START DATASET EXCERPTS
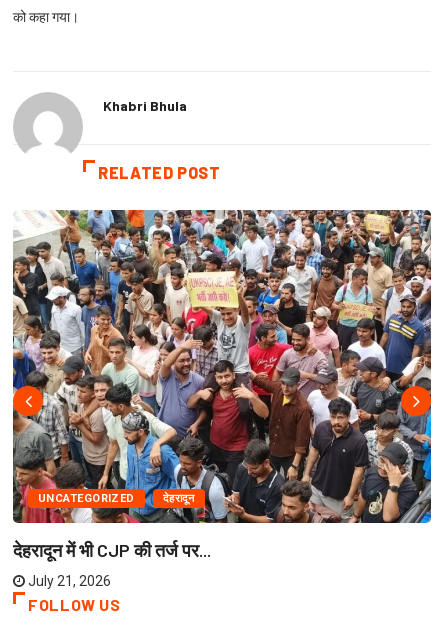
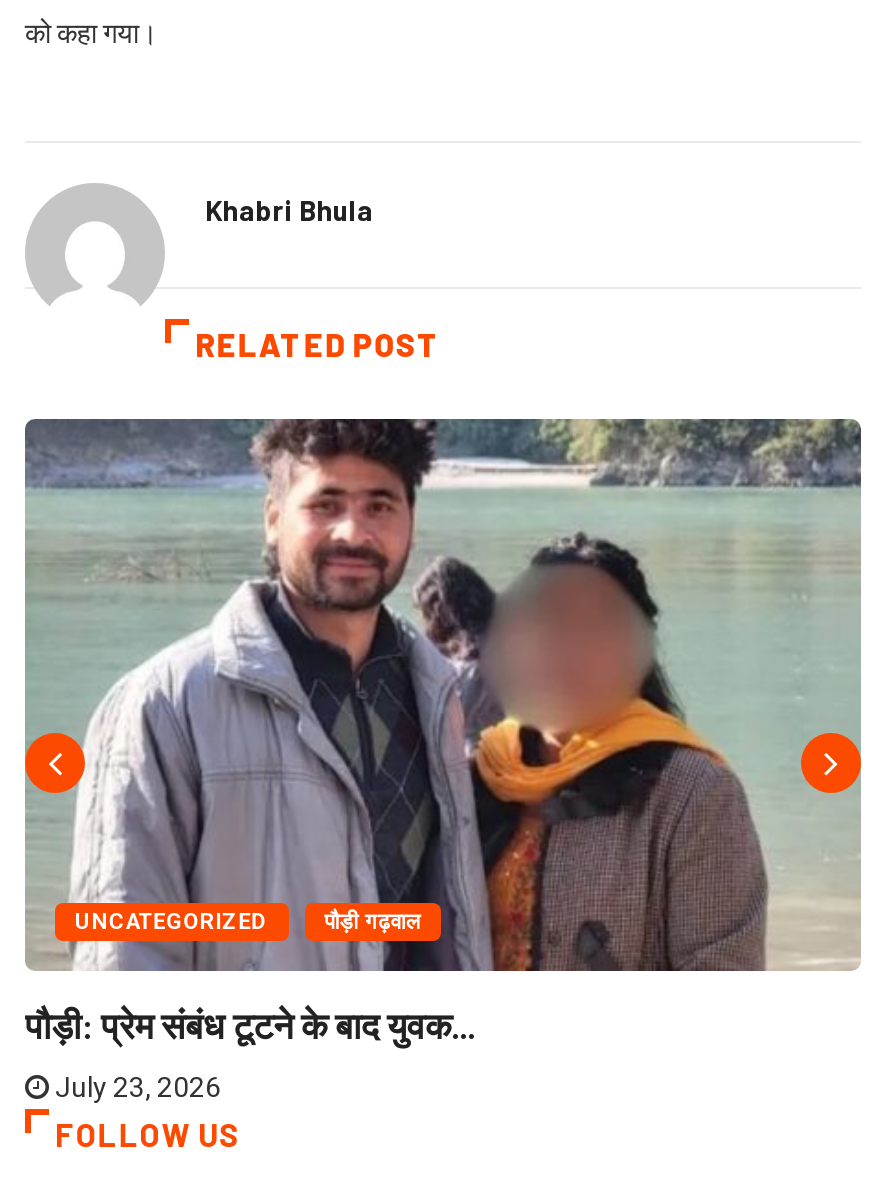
- [image]
- देहरादून
+ [image]
+ पौड़ी गढ़वाल

- देहरादून में भी CJP की तर्ज पर...
+ पौड़ी: प्रेम संबंध टूटने के बाद युवक...

- July 21, 2026
+ July 23, 2026
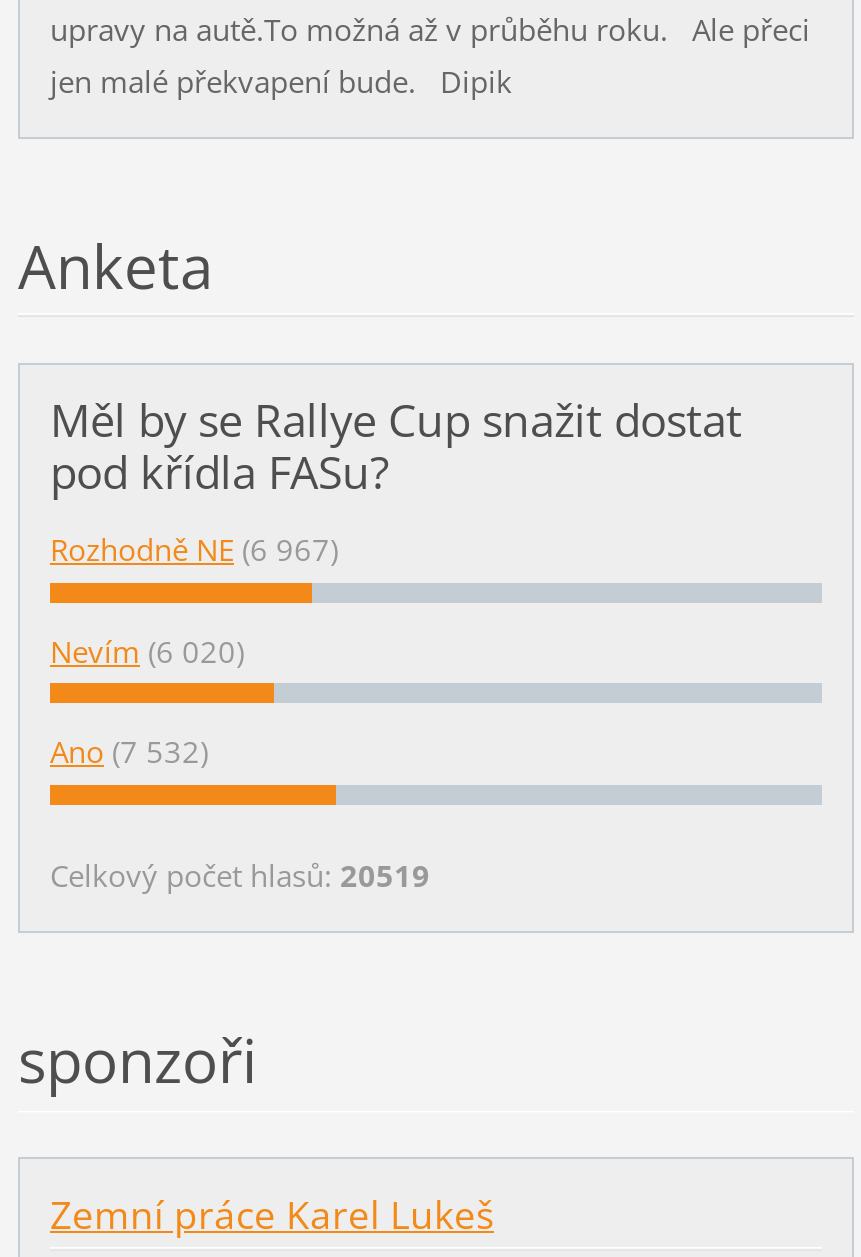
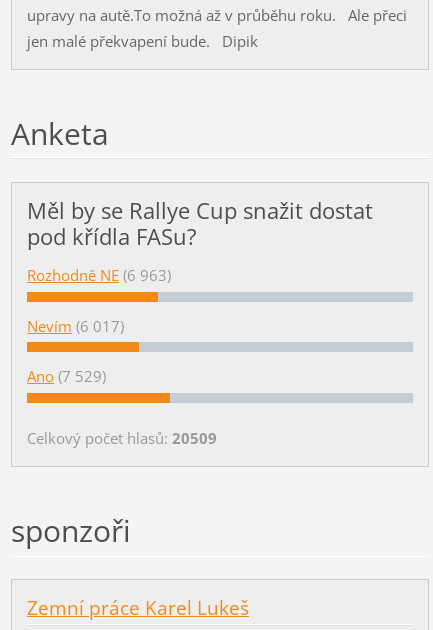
- Rozhodně NE (6 967)
+ Rozhodně NE (6 963)

- Nevím (6 020)
+ Nevím (6 017)

- Ano (7 532)
+ Ano (7 529)

- Celkový počet hlasů: 20519
+ Celkový počet hlasů: 20509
END DATASET EXCERPTS
### WHAT YOU WILL DO
Copy out, without any pictures, the lines of the records above from the one containing "July 23, 2026" through the final line, both ends included.

### SOLUTION FOR THIS PROBLEM
+ July 23, 2026
- Rozhodně NE (6 967)
+ Rozhodně NE (6 963)

- Nevím (6 020)
+ Nevím (6 017)

- Ano (7 532)
+ Ano (7 529)

- Celkový počet hlasů: 20519
+ Celkový počet hlasů: 20509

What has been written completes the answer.